ASSIGNMENT ::
The task calls for every entry to be printed word for word, without the images.
____________
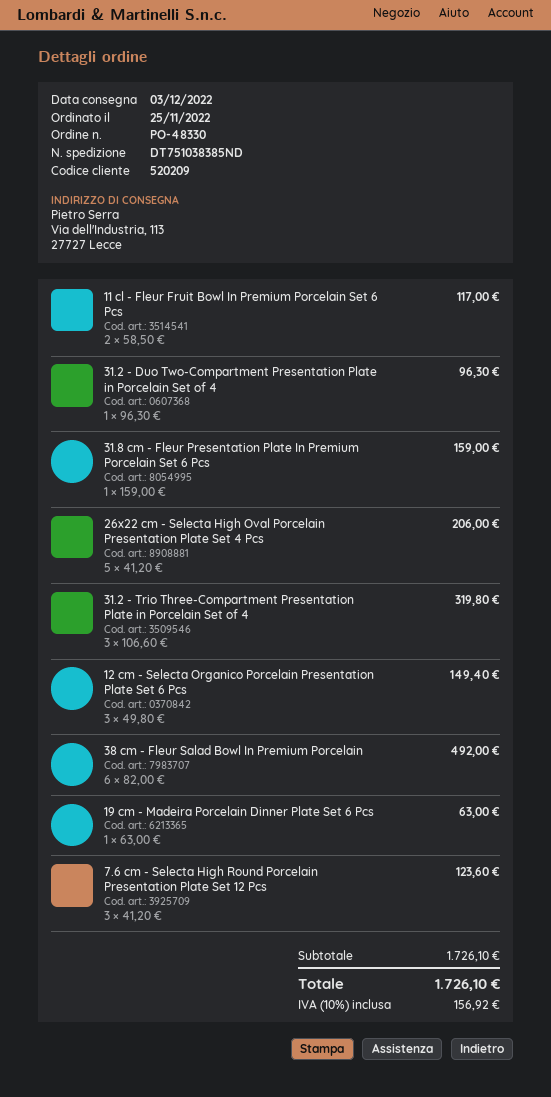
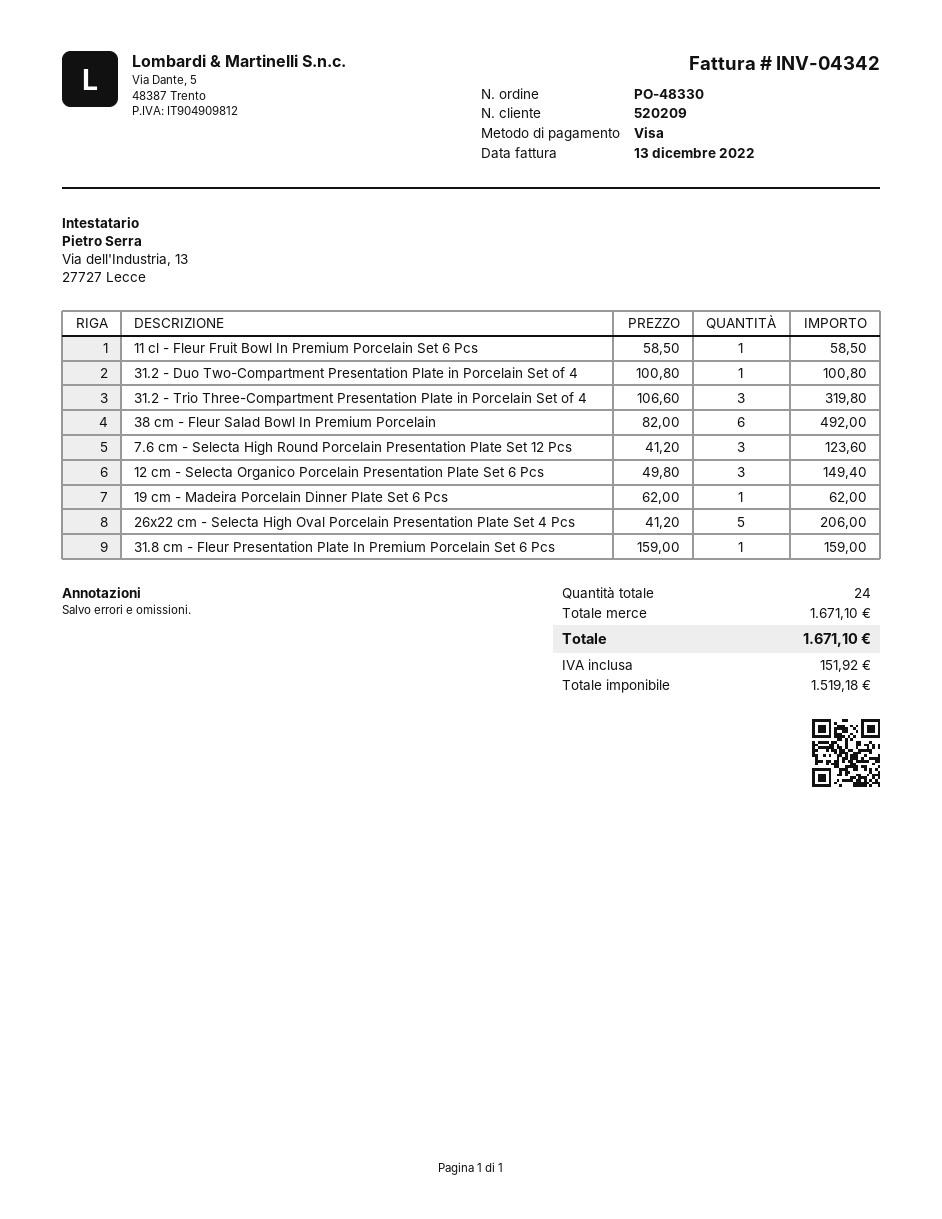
11 cl - Fleur Fruit Bowl In Premium Porcelain Set 6 Pcs: 2 x 58.50 = 117.00 -> 1 x 58.50 = 58.50
31.2 - Duo Two-Compartment Presentation Plate in Porcelain Set of 4: 1 x 96.30 = 96.30 -> 1 x 100.80 = 100.80
19 cm - Madeira Porcelain Dinner Plate Set 6 Pcs: 1 x 63.00 = 63.00 -> 1 x 62.00 = 62.00
subtotal: 1726.10 -> 1671.10
tax: 156.92 -> 151.92
total: 1726.10 -> 1671.10

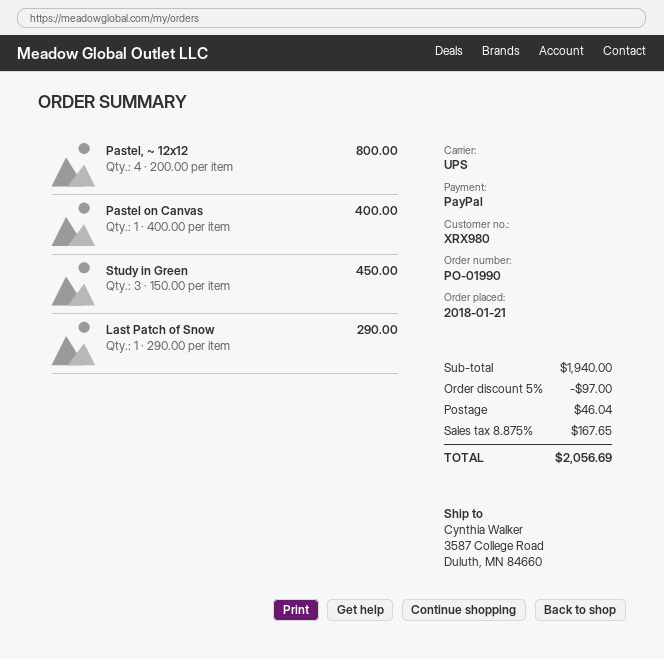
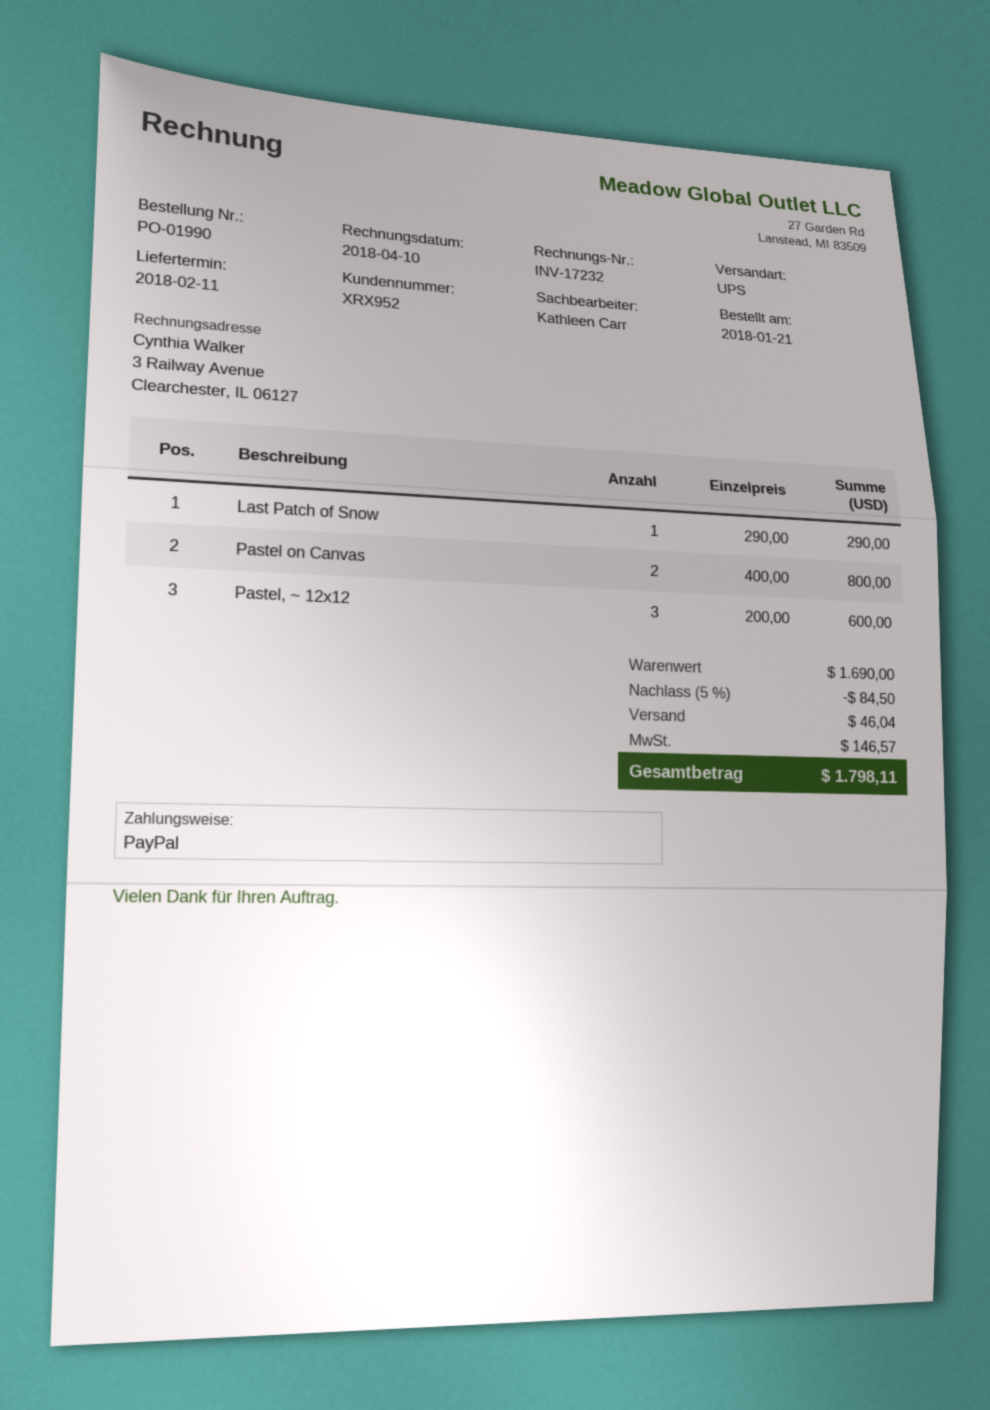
customer number: XRX980 -> XRX952
Pastel, ~ 12x12: 4 x 200.00 = 800.00 -> 3 x 200.00 = 600.00
Pastel on Canvas: 1 x 400.00 = 400.00 -> 2 x 400.00 = 800.00
Study in Green: 3 x 150.00 = 450.00 -> none
subtotal: 1940.00 -> 1690.00
discount: 5% = 97.00 -> 5% = 84.50
tax: 167.65 -> 146.57
total: 2056.69 -> 1798.11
____________
WRITTEN RESPONSE ::
11 cl - Fleur Fruit Bowl In Premium Porcelain Set 6 Pcs: 2 x 58.50 = 117.00 -> 1 x 58.50 = 58.50
31.2 - Duo Two-Compartment Presentation Plate in Porcelain Set of 4: 1 x 96.30 = 96.30 -> 1 x 100.80 = 100.80
19 cm - Madeira Porcelain Dinner Plate Set 6 Pcs: 1 x 63.00 = 63.00 -> 1 x 62.00 = 62.00
subtotal: 1726.10 -> 1671.10
tax: 156.92 -> 151.92
total: 1726.10 -> 1671.10

customer number: XRX980 -> XRX952
Pastel, ~ 12x12: 4 x 200.00 = 800.00 -> 3 x 200.00 = 600.00
Pastel on Canvas: 1 x 400.00 = 400.00 -> 2 x 400.00 = 800.00
Study in Green: 3 x 150.00 = 450.00 -> none
subtotal: 1940.00 -> 1690.00
discount: 5% = 97.00 -> 5% = 84.50
tax: 167.65 -> 146.57
total: 2056.69 -> 1798.11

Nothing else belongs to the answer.